One negative aspect is this kind of “help” keeps my knowledge confined within my cultural bubble. Everyone lives in a cultural bubble, but we can expand it if we want to and in my opinion being exposed to examples of other cultures is a way to improve our knowledge and to better understand the world.

This is absolutely true, he loses the spontaneity of the moment and he probably will not understand the joke… the first time.

But if we accept that “consuming” art produced by different cultures is also a way to understand more and that the effects or art don’t stop after its immediate consumption, a percentage of those people who didn’t understand the joke the first time will search for its meaning and will get the knowledge to understand in the future other references of the same thing.

I think that if we believe that the effects of an artistic work coincide only in what happens in the precise moment it is perceived and no further, then any easily comprehensible form of it is OK. We focus on easiness, not on an expansion of our culture.

But what if we consider art also a medium that can expand our knowledge well beyond the things that we already know? If you give me a reference to something that I already know, I immediately get the joke/story and you also prevent me to learn something new about the original story/joke/context/culture. I’m perfectly able to walk but I thank you for the wheelchair that you give to me, because it’s more practical and prevents me from using the muscles of my legs. Could using this comfy wheelchair have long-term effects on me?

Now that I have given to you my answer, I would like you to answer to the question that you didn’t answer (sorry, it’s an ugly sentence):

What’s the negative aspect of making efforts to understand other people’s culture?

I’m sure that there are negative aspects. For example, making efforts can be bad because it requires time and sometimes it’s boring.
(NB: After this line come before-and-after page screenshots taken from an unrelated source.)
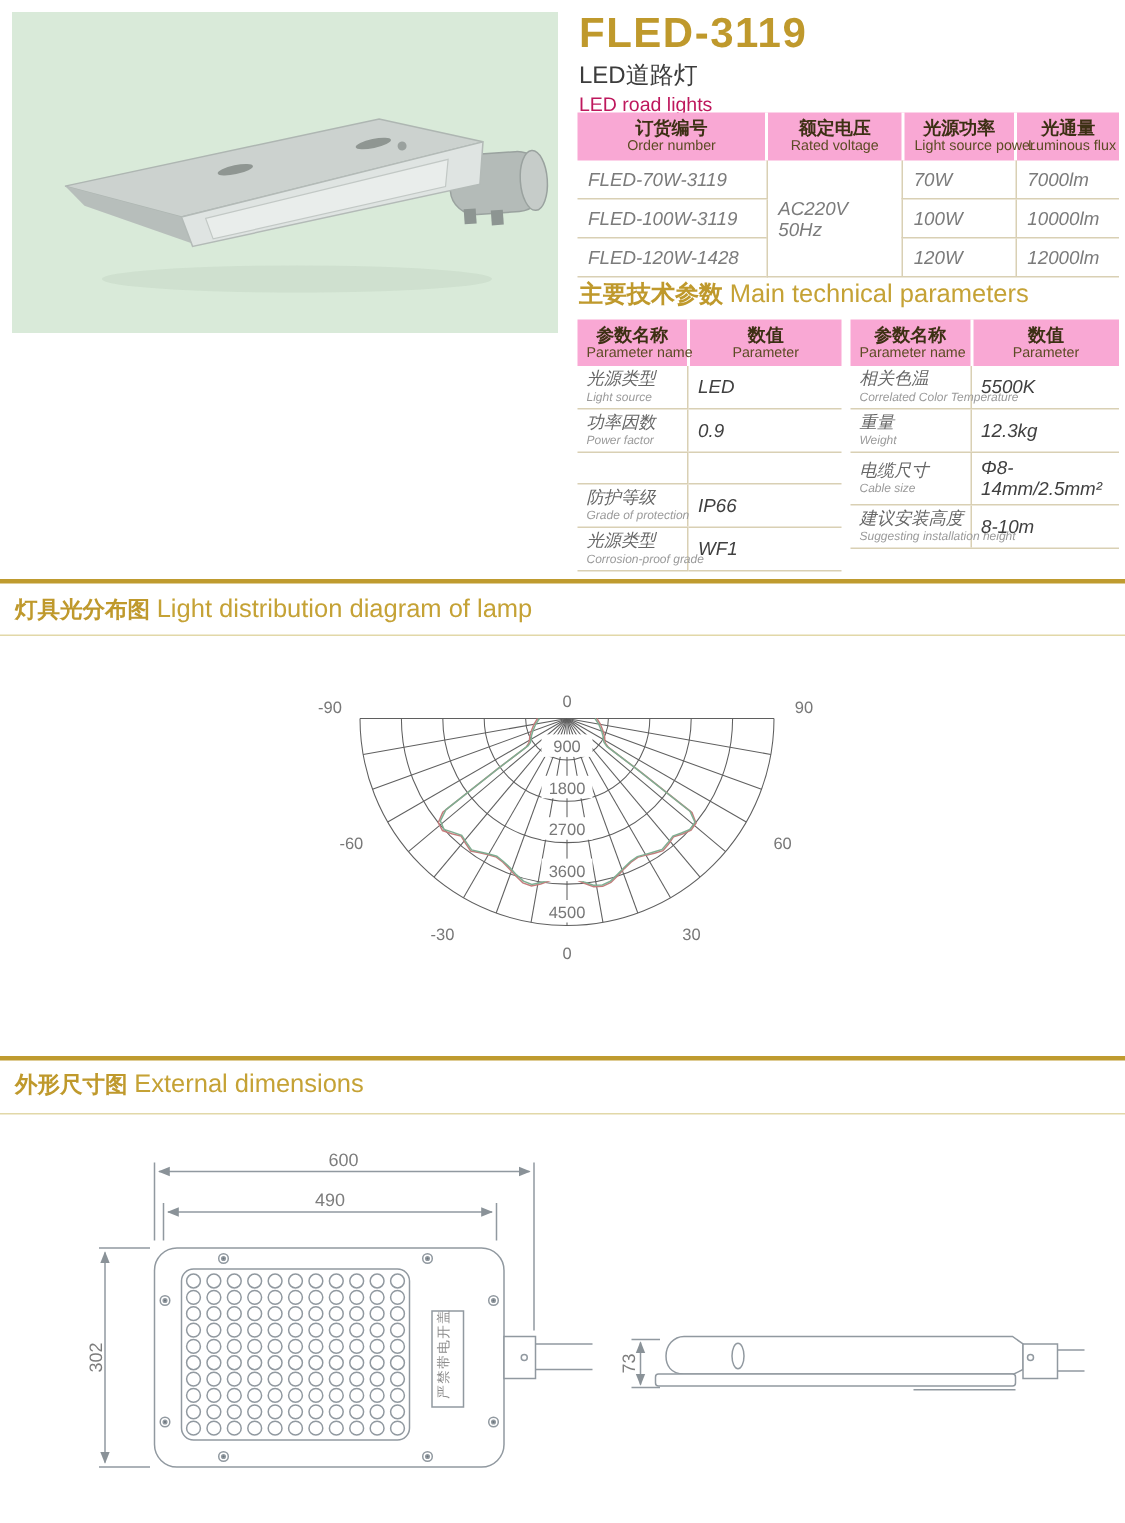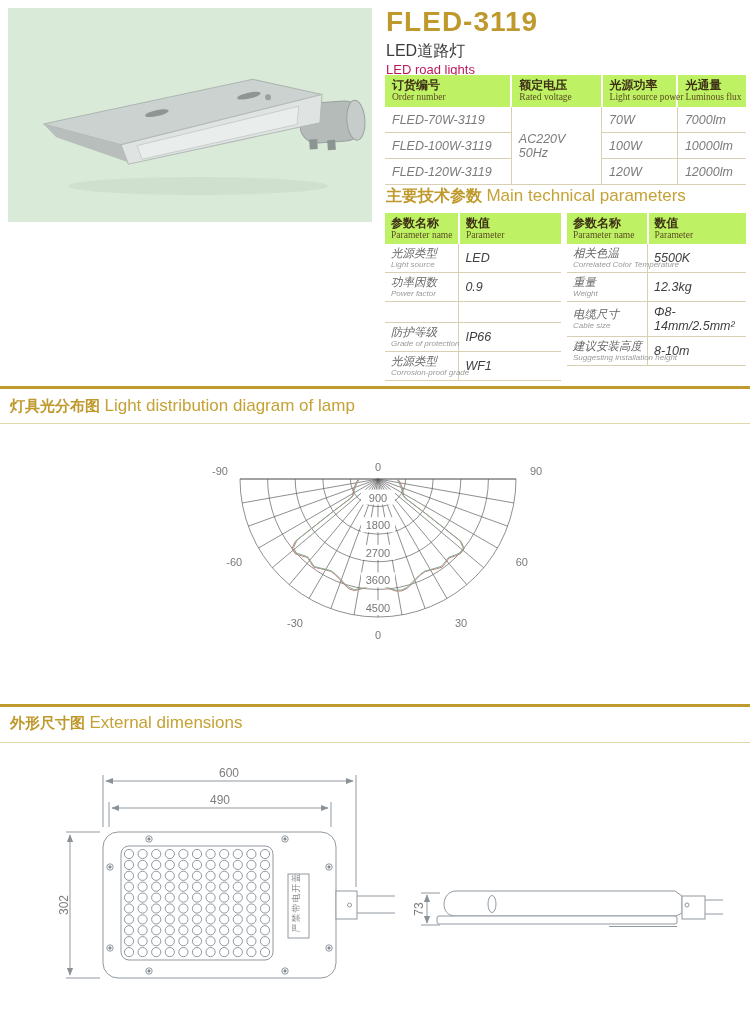--- a/index.html
+++ b/index.html
@@ -10,21 +10,21 @@
   
   .photo{position:absolute;left:8px;top:8px;width:364px;height:214px;background:#d9ead9;}
   .photo svg{display:block;}
   
   .headblock{position:absolute;left:386px;top:6px;width:360px;}
   .model{font-size:28px;font-weight:bold;color:#bf992c;letter-spacing:1px;line-height:32px;}
   .t-cn{font-size:16px;color:#3c3c3c;line-height:21px;margin-top:2px;}
   .t-en{font-size:13px;color:#be185d;line-height:17px;}
   
   table{border-collapse:collapse;table-layout:fixed;}
-  th{background:#bef264;text-align:left;vertical-align:middle;padding:3px 7px 4px 7px;font-family:Liberation Serif, serif;}
+  th{background:#f9a8d4;text-align:center;vertical-align:middle;padding:3px 7px 4px 7px;}
   th + th{border-left:2px solid #fff;}
   .h-cn{display:block;font-size:12px;font-weight:bold;color:#3d3014;line-height:14px;}
   .h-en{display:block;font-size:9.5px;font-weight:normal;color:#5c4b24;line-height:11px;white-space:nowrap;}
   td{border-bottom:1px solid #d9d0b4;color:#7b7b7b;vertical-align:middle;padding:2px 7px;font-style:italic;}
   td + td{border-left:1px solid #d9d0b4;}
   
   .order-table{position:absolute;left:385px;top:75px;width:361px;}
   .order-table td{font-size:12.5px;height:21px;}
   
   .tech-title{position:absolute;left:386px;top:186px;width:360px;}
@@ -117,21 +117,21 @@
         <td rowspan="3">AC220V  50Hz</td>
         <td>70W</td>
         <td>7000lm</td>
       </tr>
       <tr>
         <td>FLED-100W-3119</td>
         <td>100W</td>
         <td>10000lm</td>
       </tr>
       <tr>
-        <td>FLED-120W-3119</td>
+        <td>FLED-120W-1428</td>
         <td>120W</td>
         <td>12000lm</td>
       </tr>
     </tbody>
   </table>
 
   <div class="tech-title">
     <span class="sec-cn">主要技术参数</span>
     <span class="sec-en">Main technical parameters</span>
   </div>

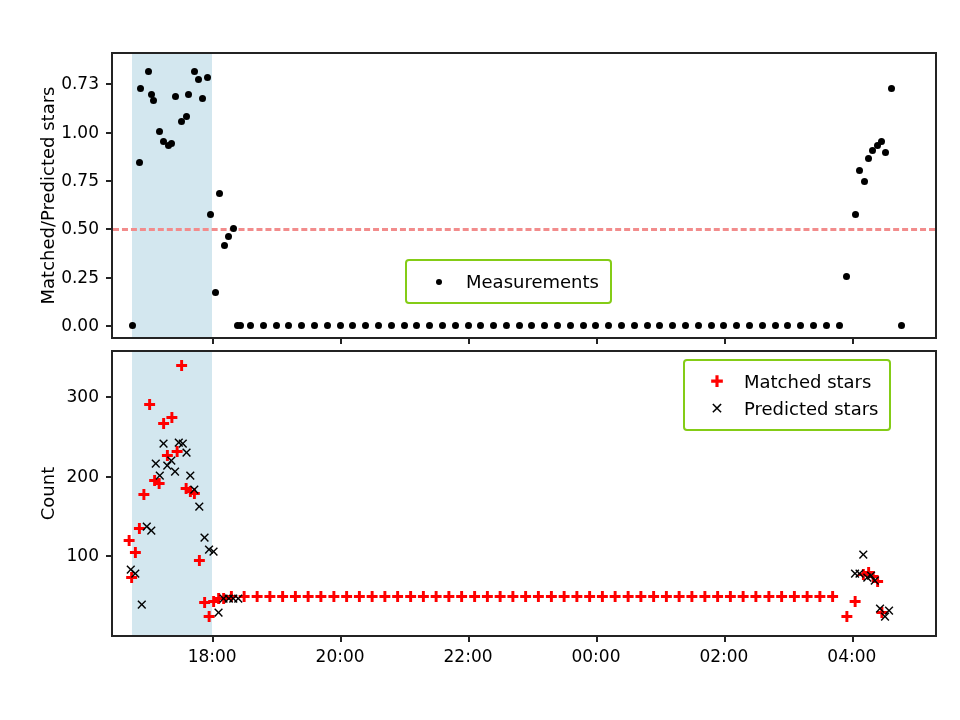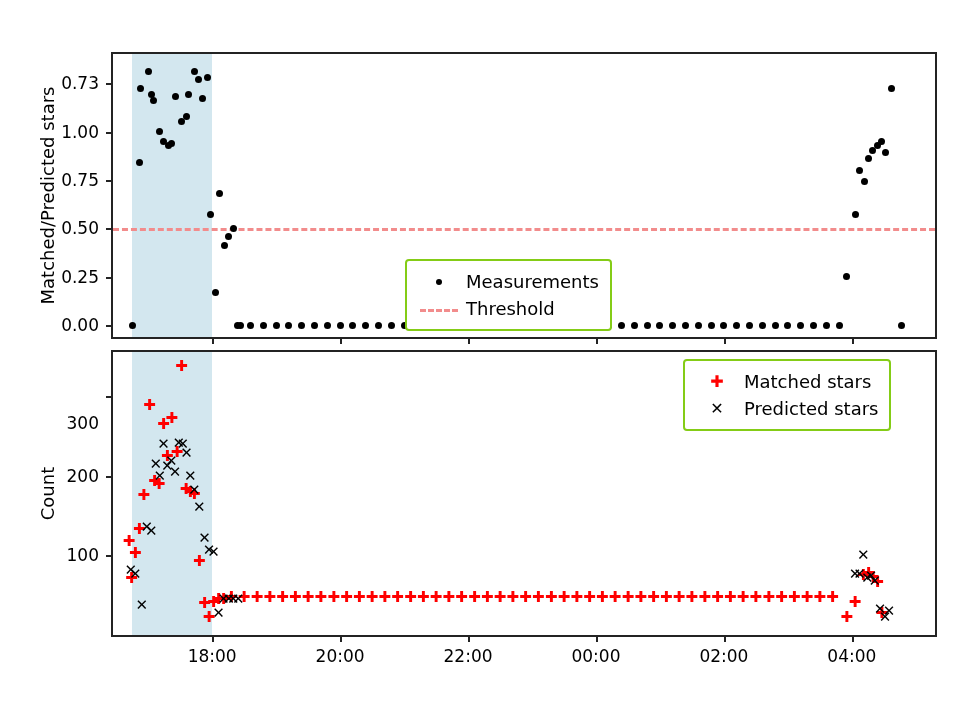--- a/index.html
+++ b/index.html
@@ -382,26 +382,20 @@
     </div>
   <div id="bottom-outer"></div>
 
   <div class="legend" id="legend-top" style="left:405px; top:259px;">
     <div class="legend-row">
       <span class="legend-key">
           <i class="key-dot"></i>
         </span>
       <span class="legend-text">Measurements</span>
     </div>
-    <div class="legend-row">
-      <span class="legend-key">
-          <i class="key-dash"></i>
-        </span>
-      <span class="legend-text">Threshold</span>
-    </div>
   </div>
 
   <div class="legend" id="legend-bottom" style="left:683px; top:359px;">
     <div class="legend-row">
       <span class="legend-key mk-plus">✚</span>
       <span class="legend-text">Matched stars</span>
     </div>
     <div class="legend-row">
       <span class="legend-key mk-cross">✕</span>
       <span class="legend-text">Predicted stars</span>
@@ -427,21 +421,21 @@
     <div class="tick-x" style="left: 340.089px; top: 339px;"></div>
     <div class="tick-x" style="left: 468.027px; top: 339px;"></div>
     <div class="tick-x" style="left: 595.965px; top: 339px;"></div>
     <div class="tick-x" style="left: 723.903px; top: 339px;"></div>
     <div class="tick-x" style="left: 851.84px; top: 339px;"></div>
     <div class="tick-y" style="left: 106px; top: 555.282px;"></div>
     <div class="ylab" style="width: 99px; left: 0px; top: 555.282px;">100</div>
     <div class="tick-y" style="left: 106px; top: 475.563px;"></div>
     <div class="ylab" style="width: 99px; left: 0px; top: 475.563px;">200</div>
     <div class="tick-y" style="left: 106px; top: 395.845px;"></div>
-    <div class="ylab" style="width: 99px; left: 0px; top: 395.845px; margin-top: 27px;">300</div>
+    <div class="ylab" style="width: 99px; left: 0px; top: 395.845px;">300</div>
     <div class="tick-x" style="left: 212.152px; top: 637px;"></div>
     <div class="xlab" style="left: 212.152px; top: 646px;">18:00</div>
     <div class="tick-x" style="left: 340.089px; top: 637px;"></div>
     <div class="xlab" style="left: 340.089px; top: 646px;">20:00</div>
     <div class="tick-x" style="left: 468.027px; top: 637px;"></div>
     <div class="xlab" style="left: 468.027px; top: 646px;">22:00</div>
     <div class="tick-x" style="left: 595.965px; top: 637px;"></div>
     <div class="xlab" style="left: 595.965px; top: 646px;">00:00</div>
     <div class="tick-x" style="left: 723.903px; top: 637px;"></div>
     <div class="xlab" style="left: 723.903px; top: 646px;">02:00</div>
What else?

That won’t work for example with the monkey wrench puzzle: You have to know in advance that the monkey wrench is a tool to solve the puzzle. MI2 doesn’t display the word/term “monkey wrench”. So you can’t search for it on Google. This is just one example: If you don’t know what to search, you can’t inform yourself properly and so you can’t solve the puzzle.

This works even better with a translation: A good translation shows and explains the culture to me. If we go back to the monkey wrench example, the translator could somewhere include a hint, that in English “monkey wrench” is a tool. So I have a chance to solve the puzzle and learn a new English word.

You assume that the person understood that it was a joke. :slight_smile: But that’s not necessarily the case.